● **WORK TO COMPLETE**:
Using the entries below, copy exactly each line from the line with "text: Kingsway ->" up to and including the line with "font-size: 11px ->", with every picture left out.

● **THE DATA**:
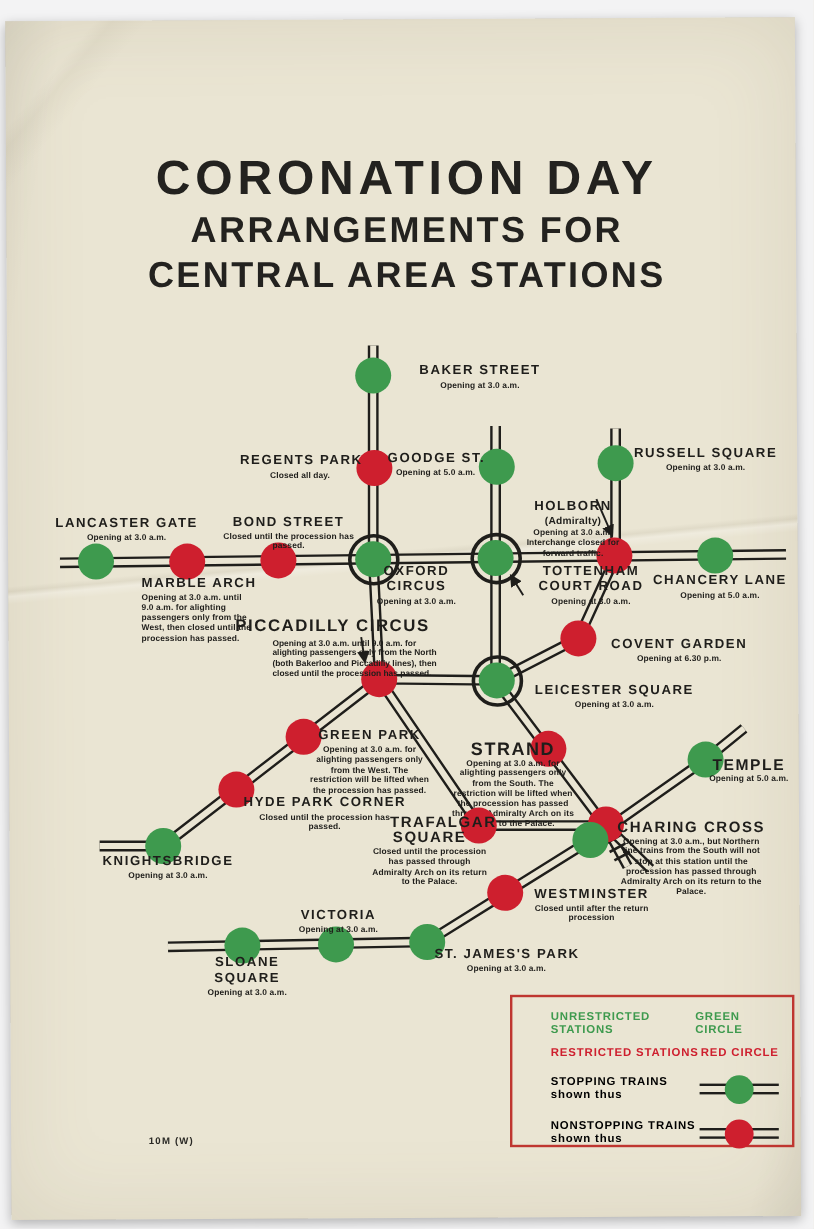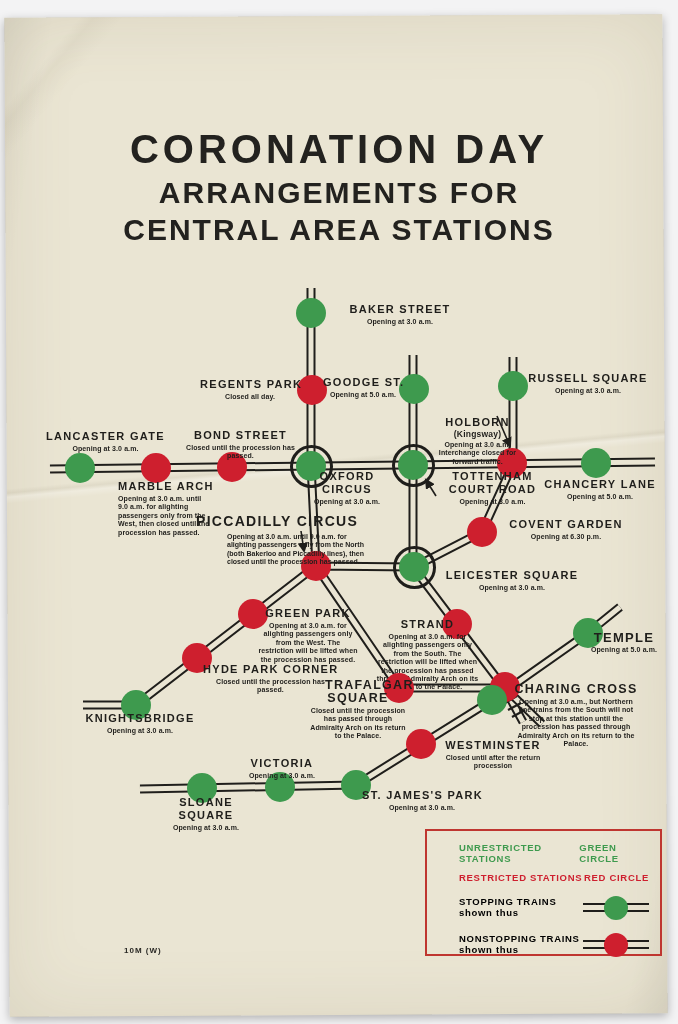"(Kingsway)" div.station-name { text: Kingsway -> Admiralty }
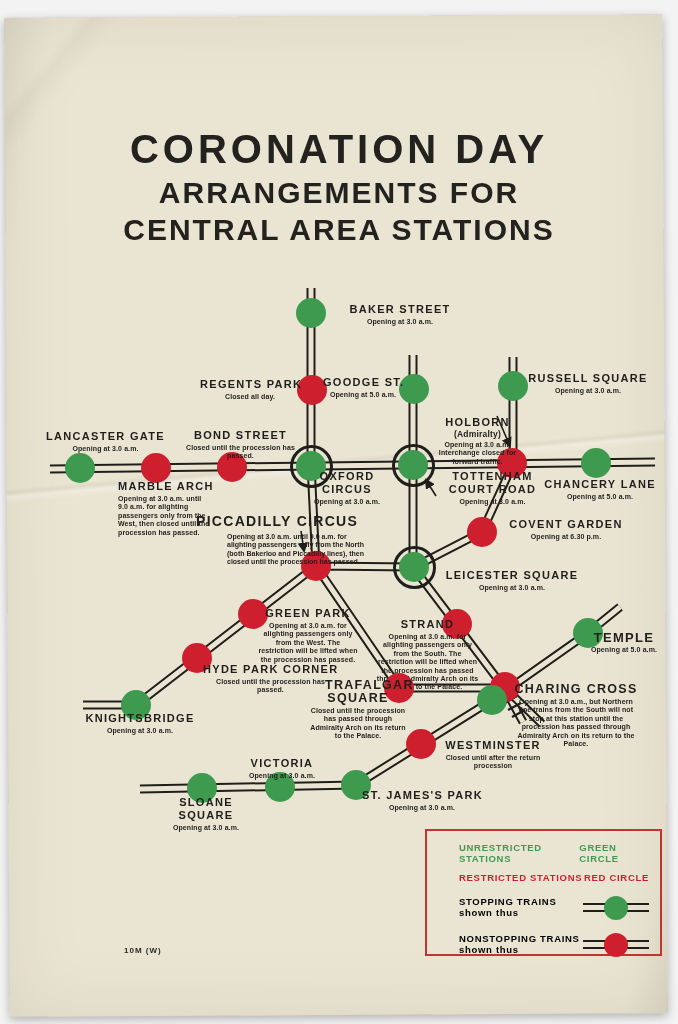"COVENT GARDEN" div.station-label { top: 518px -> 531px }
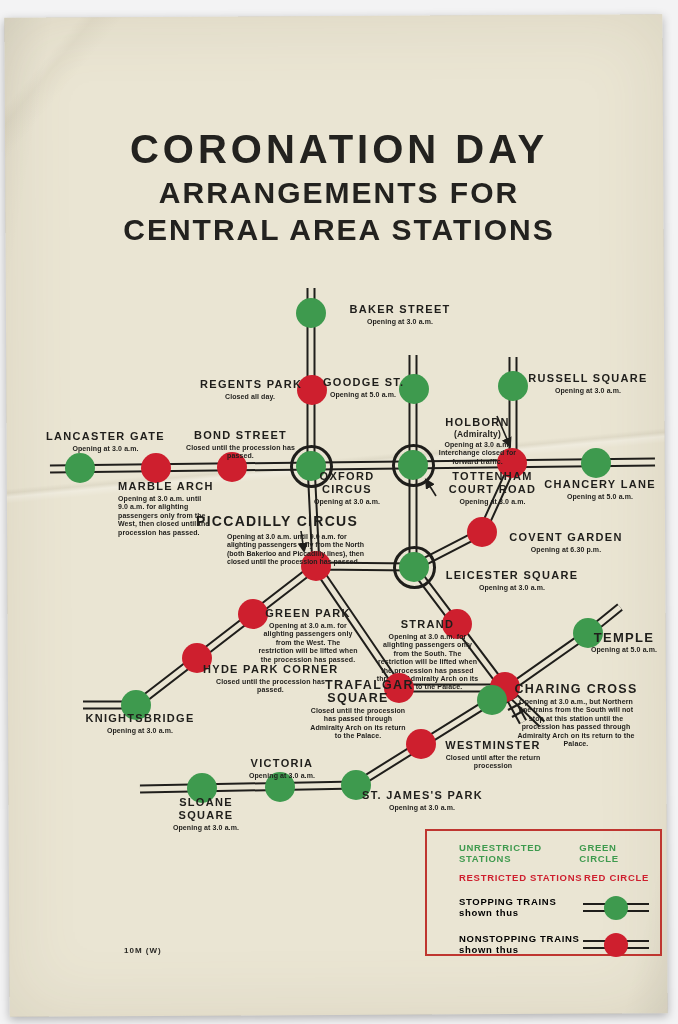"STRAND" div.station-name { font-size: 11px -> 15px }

--

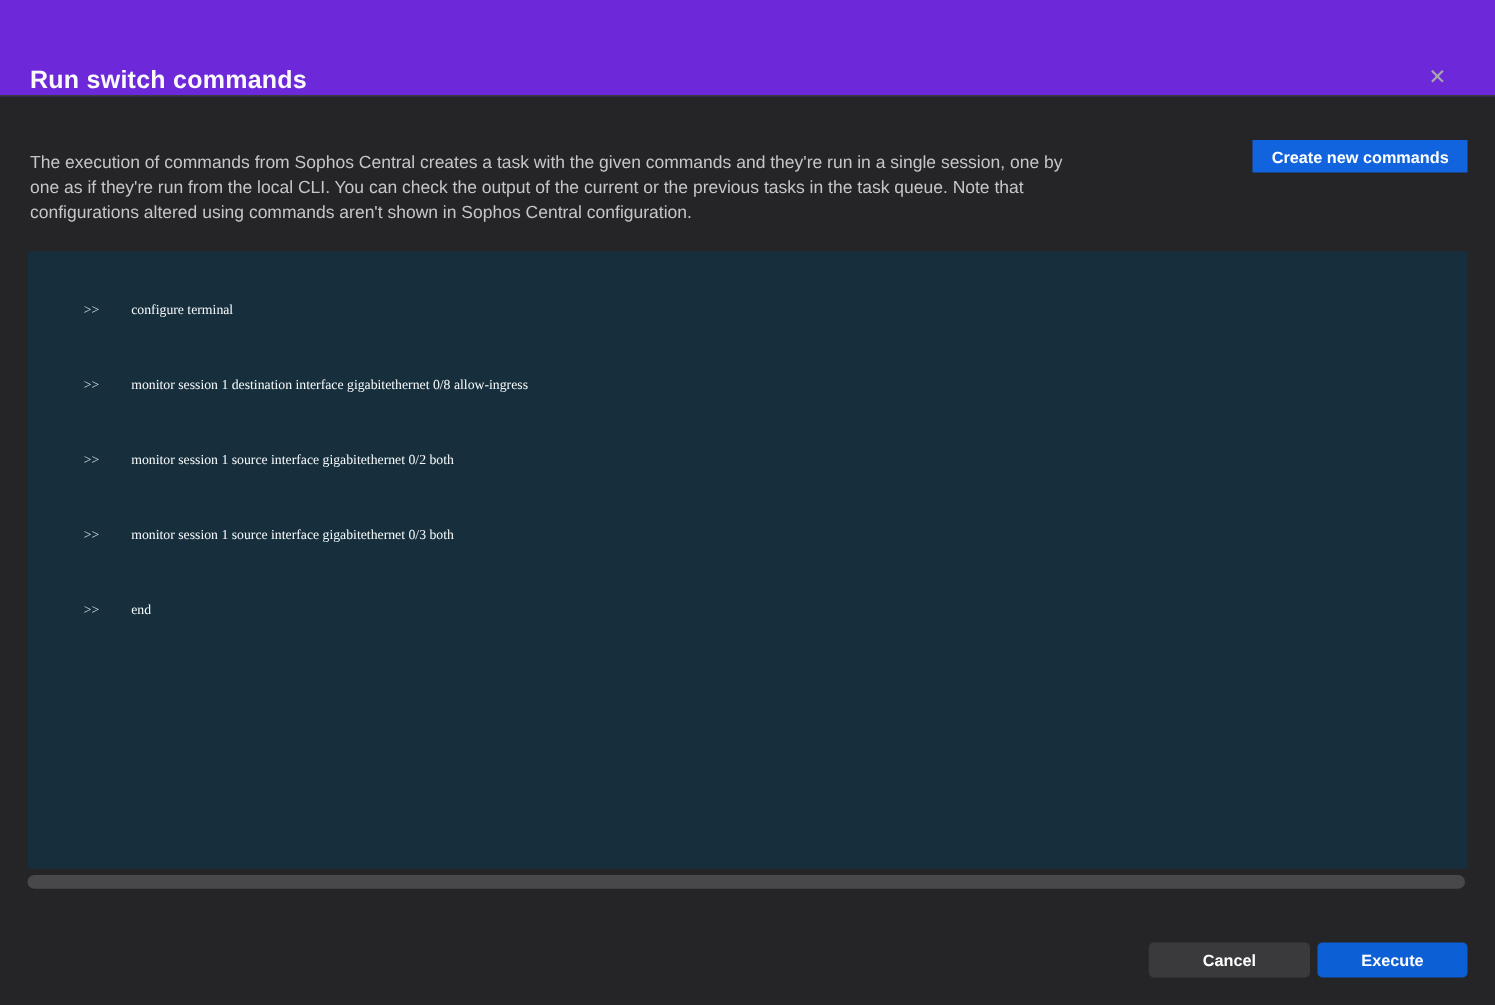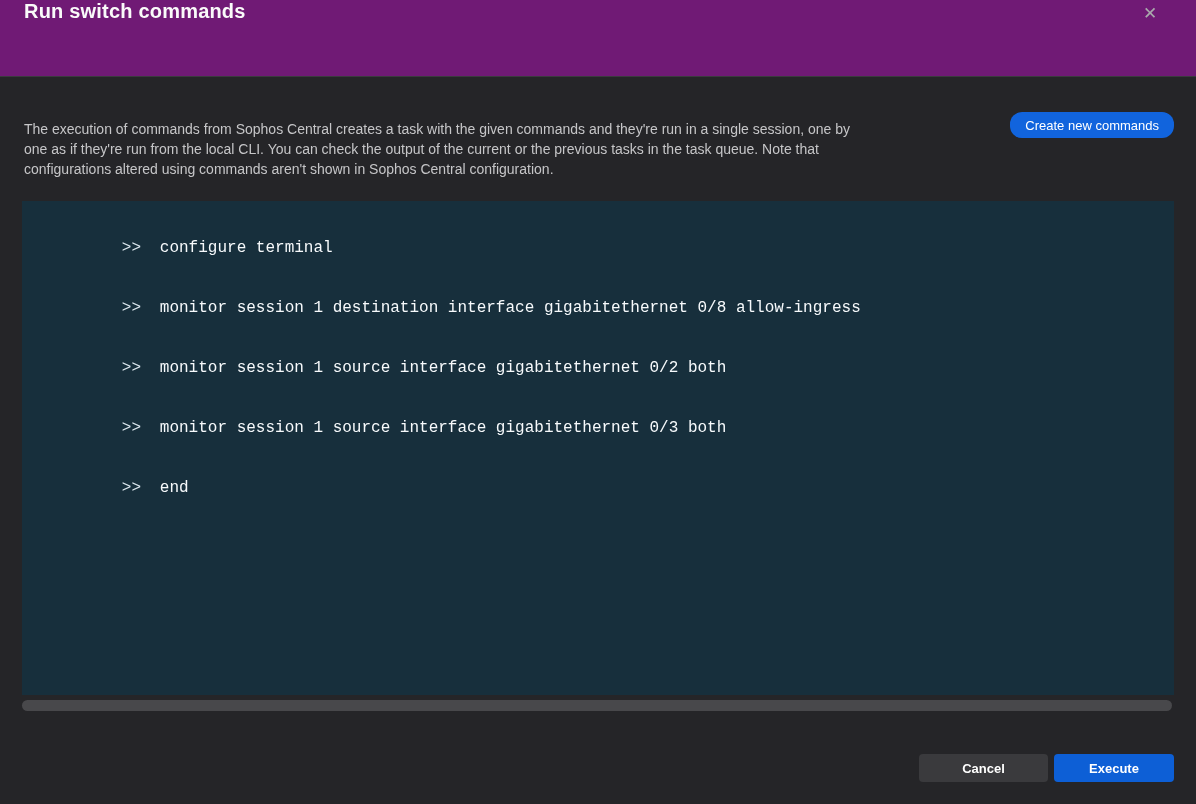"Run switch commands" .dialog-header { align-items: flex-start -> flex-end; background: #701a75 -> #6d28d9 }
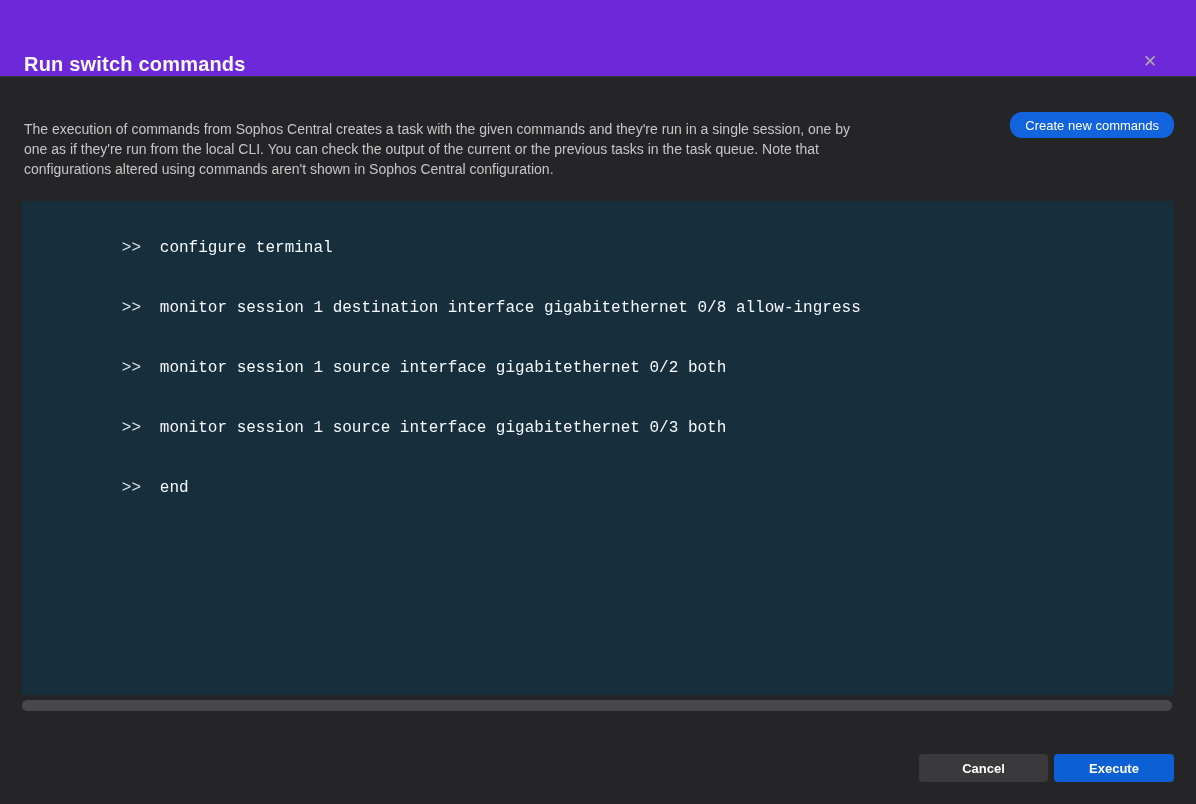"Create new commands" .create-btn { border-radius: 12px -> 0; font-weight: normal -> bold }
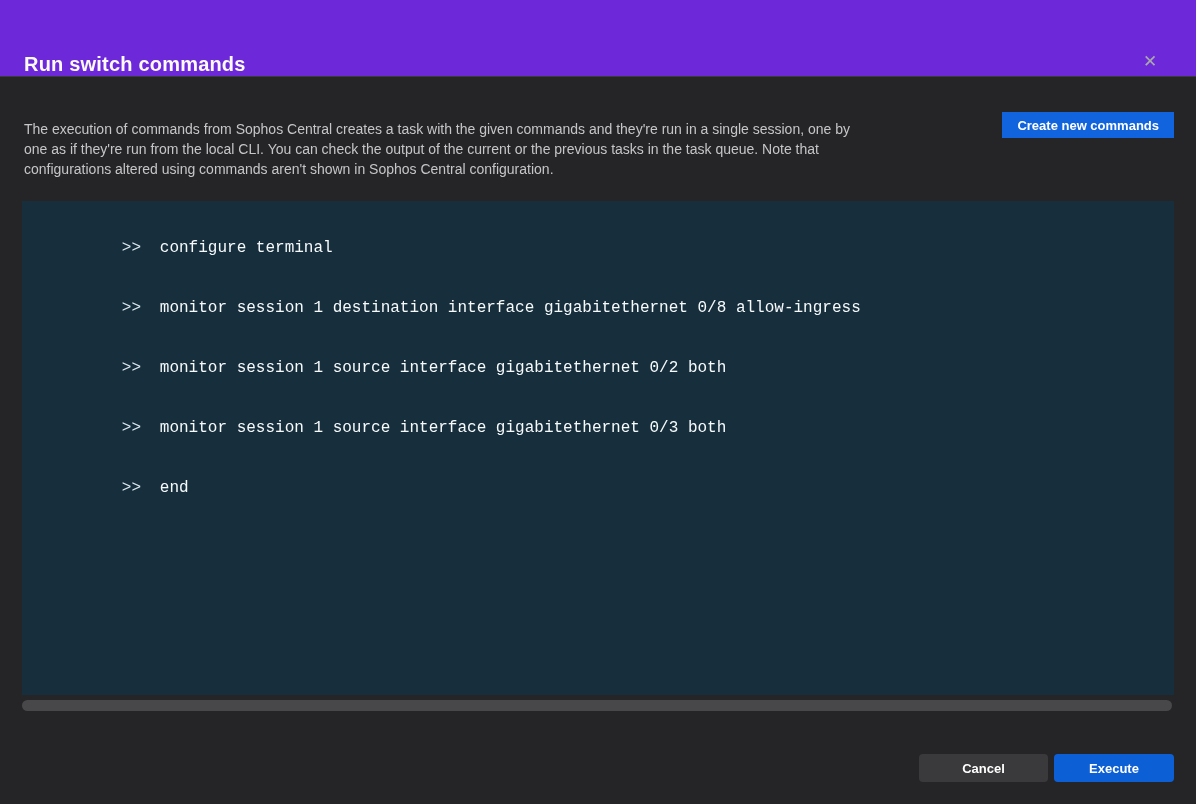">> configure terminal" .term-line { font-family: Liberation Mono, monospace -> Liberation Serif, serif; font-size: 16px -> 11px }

* * *

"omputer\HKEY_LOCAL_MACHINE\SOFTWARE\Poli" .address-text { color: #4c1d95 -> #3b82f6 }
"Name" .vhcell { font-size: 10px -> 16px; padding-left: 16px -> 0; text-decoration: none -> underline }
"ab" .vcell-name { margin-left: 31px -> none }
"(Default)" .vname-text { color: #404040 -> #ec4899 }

● **ANSWER FOR THIS EXERCISE**:
"(Kingsway)" div.station-name { text: Kingsway -> Admiralty }
"COVENT GARDEN" div.station-label { top: 518px -> 531px }
"STRAND" div.station-name { font-size: 11px -> 15px }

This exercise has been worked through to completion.